Beim FC Luzern werden sich in diesem Winter personell wohl wenig Veränderungen ergeben. In der Innenverteidigung könnte unter Umständen nachgelegt werden. Bruno Ogbus befindet sich hierfür auf dem Luzerner Radar.

Als Mario Frick von der «Luzerner Zeitung» gefragt wurde, was er für Erwartungen an den Wintertransfermarkt habe, sagte er: «Stand jetzt ist nichts geplant.» Der Trainer des FC Luzern hat sich gleichwohl aber eine Hintertür offengelassen. «Wir halten die Augen offen.»

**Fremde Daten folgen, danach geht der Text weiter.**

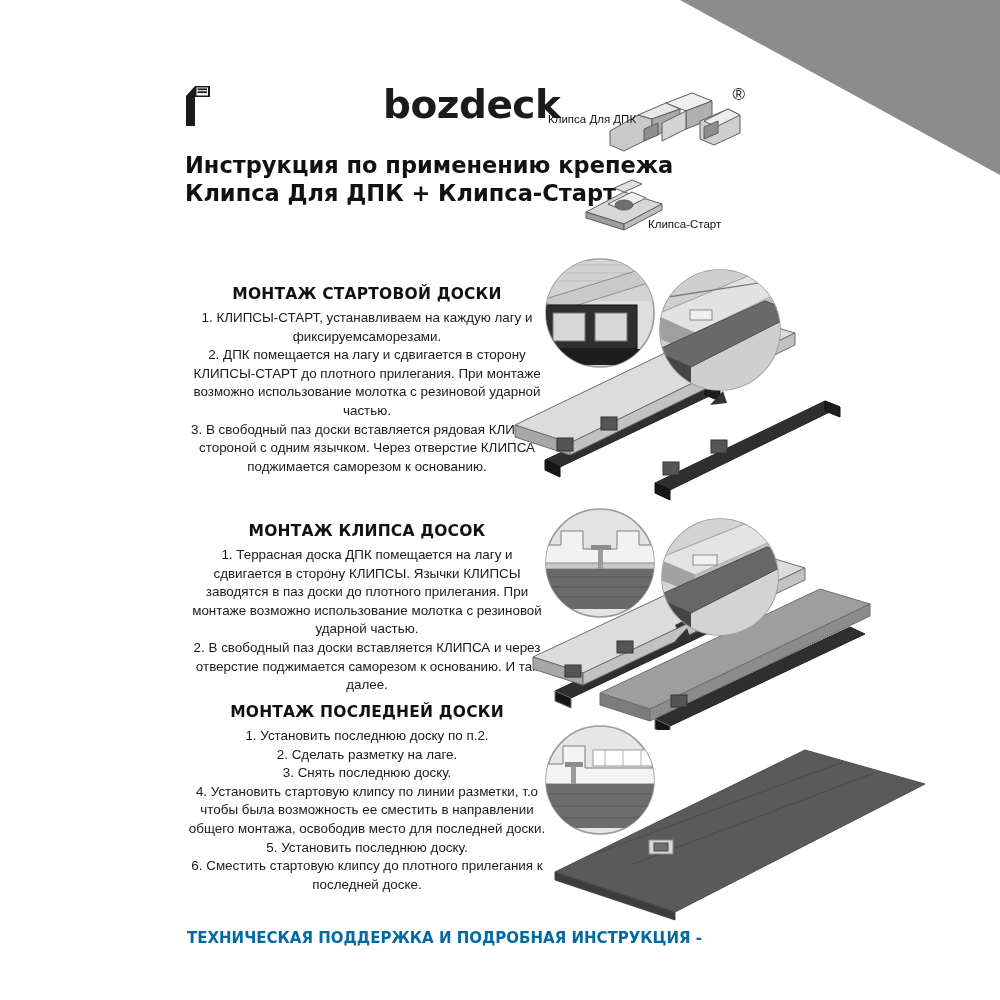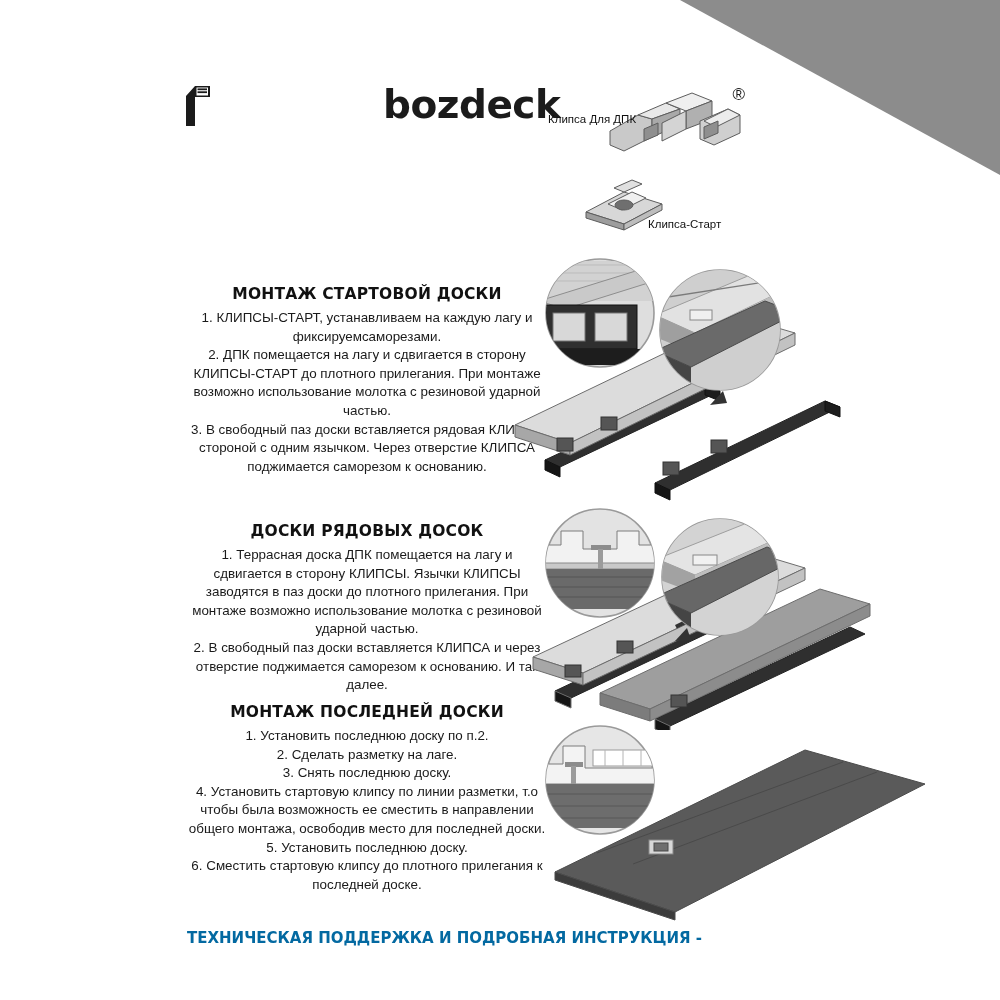--- a/index.html
+++ b/index.html
@@ -139,6 +139,10 @@
       </span>
       <span class="logo-text">bozdeck</span>
       <span class="logo-reg">®</span>
+    </div>
+    <div class="doc-title">
+      <div>Инструкция по применению крепежа</div>
+      <div>Клипса Для ДПК + Клипса-Старт</div>
     </div>
   </div>
 

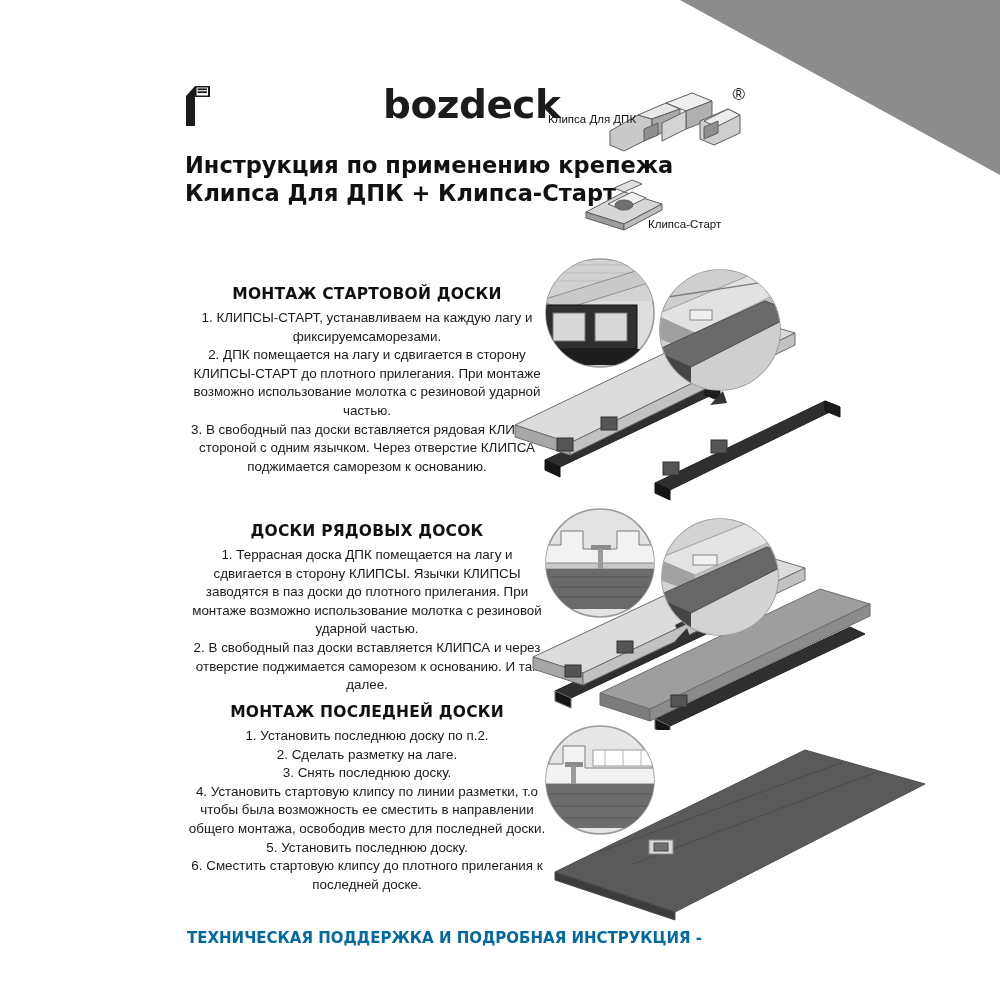--- a/index.html
+++ b/index.html
@@ -251,7 +251,7 @@
   </div>
 
   <div class="section" id="sec2">
-    <h2>ДОСКИ РЯДОВЫХ ДОСОК</h2>
+    <h2>МОНТАЖ КЛИПСА ДОСОК</h2>
     <p style="white-space:pre-line">1. Террасная доска ДПК помещается на лагу и сдвигается в сторону КЛИПСЫ. Язычки КЛИПСЫ заводятся в паз доски до плотного прилегания. При монтаже возможно использование молотка с резиновой ударной частью.
 2. В свободный паз доски вставляется КЛИПСА и через отверстие поджимается саморезом к основанию. И так далее.</p>
   </div>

Wenn überhaupt, dann schauen sich die Luzerner Planer für die Innenverteidigung um. Ismajl Beka hat Luzern in Richtung GC verlassen, Jesper Löfgren ist quasi dauerverletzt. Sollte sich etwas in Bewegung setzen, bräuchte es also eine Sofortverstärkung.

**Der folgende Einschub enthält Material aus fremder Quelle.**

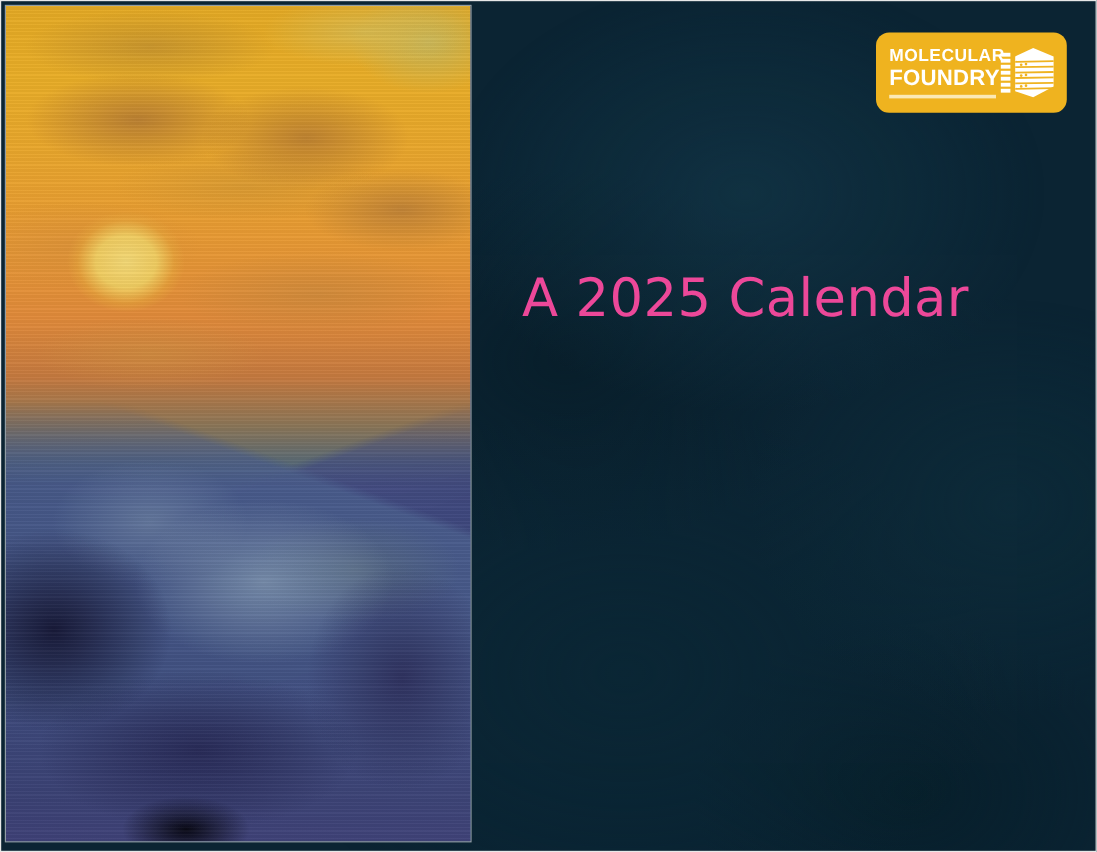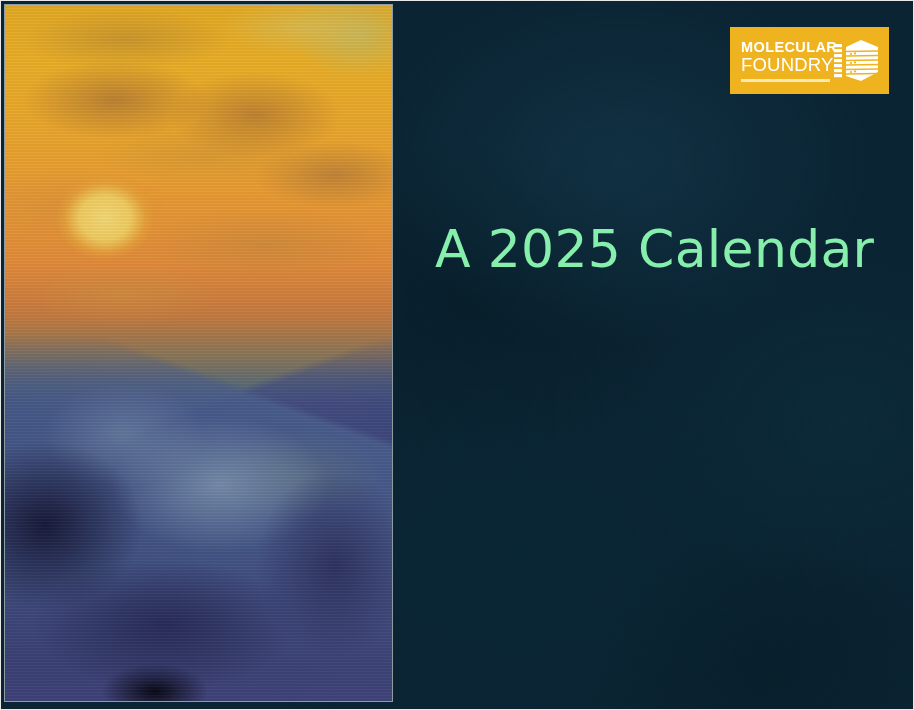--- a/index.html
+++ b/index.html
@@ -137,6 +137,7 @@
     align-items: flex-start;
     box-sizing: border-box;
     padding: 13px 10px 0 11px;
+    border-radius: 11px;
   }
   .logo-wordmark {
     display: flex;

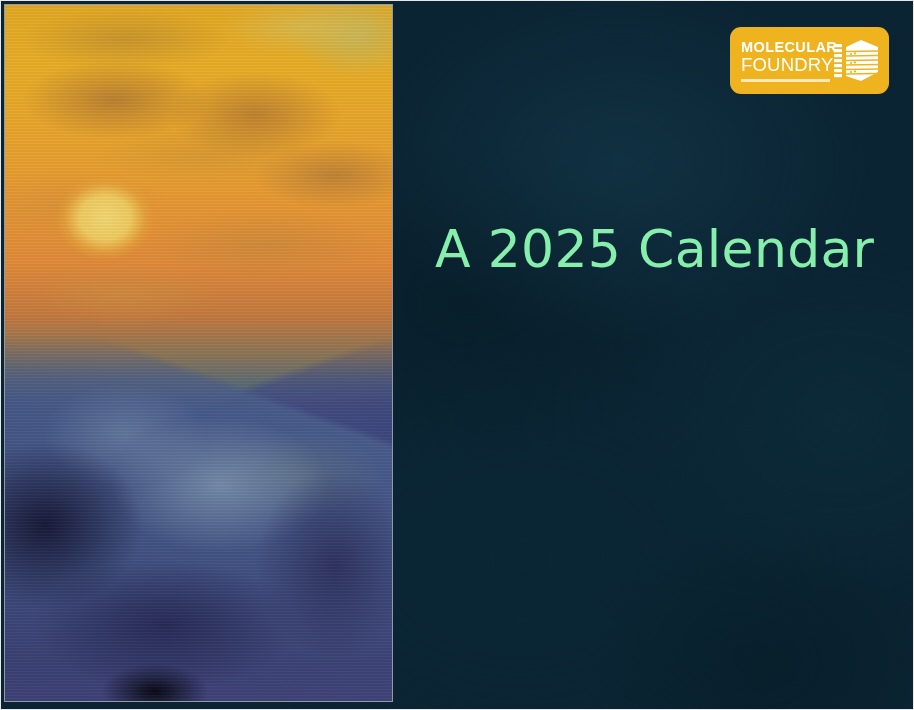--- a/index.html
+++ b/index.html
@@ -156,7 +156,7 @@
   .logo-line2 {
     color: #ffffff;
     font-size: 18.5px;
-    font-weight: normal;
+    font-weight: bold;
     letter-spacing: 0.2px;
     line-height: 19px;
     white-space: nowrap;

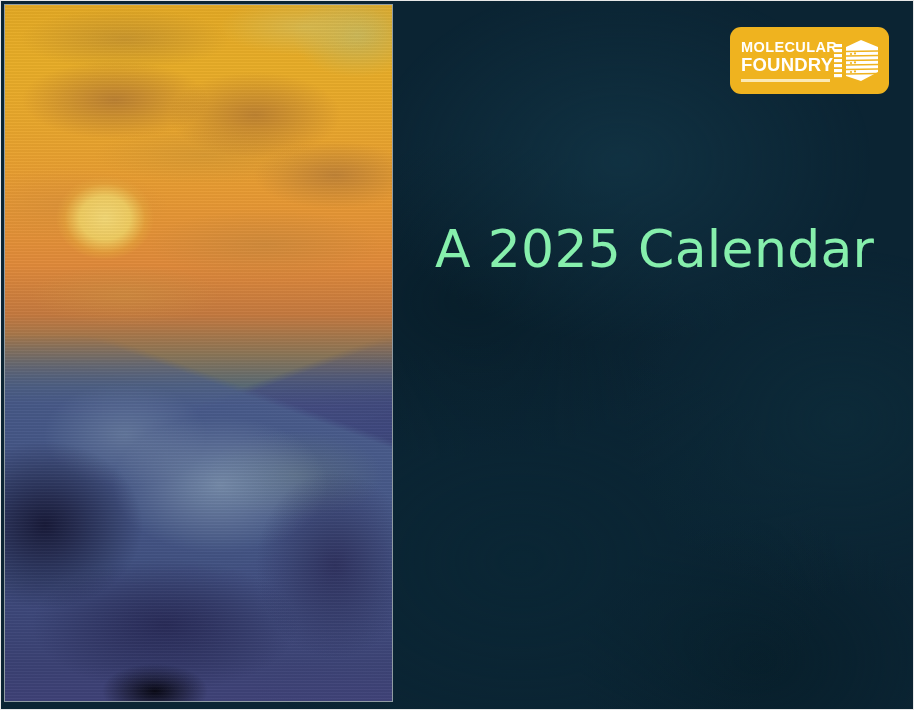--- a/index.html
+++ b/index.html
@@ -196,11 +196,11 @@
   }
   .title-sub {
     font-family: "DejaVu Sans", sans-serif;
-    font-size: 52px;
+    font-size: 44px;
     font-weight: normal;
     line-height: 60px;
     letter-spacing: 0.3px;
-    color: #86efac;
+    color: #ec4899;
     white-space: nowrap;
     margin: 12px 0 4px 2px;
   }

Luzern beobachtet Bruno Ogbus

Nach Informationen von 4-4-2.ch steht Bruno Ogbus bei Luzern schon länger unter Beobachtung. Der aktuelle Schweizer U21-Nationalspieler wäre demnach ein potenzieller Wechselkandidat.

Einen konkreten Transferversuch gab es nach aktuellem Stand aber noch nicht. Ogbus nahm in dieser Saison mehrfach auf dem Bundesliga- sowie dem Europa-League-Bänkli des SC Freiburg Platz – wartete aber vergeblich auf seine Einwechslung.

Der 20-Jährige rotiert nicht selten zwischen Profis und zweiter Mannschaft. Für die Freiburger Reserve kommt Ogbus auf 13 Einsätze in der Regionalliga Südwest.

Ogbus kam im Januar 2022 aus der Jugend des Grasshopper Club Zürich in die Freiburger Fussballschule und spielte zunächst in der U19. Sein Debüt im Herrenbereich gab er als 17-Jähriger im November 2023 in der Drittliga-Partie bei Dynamo Dresden.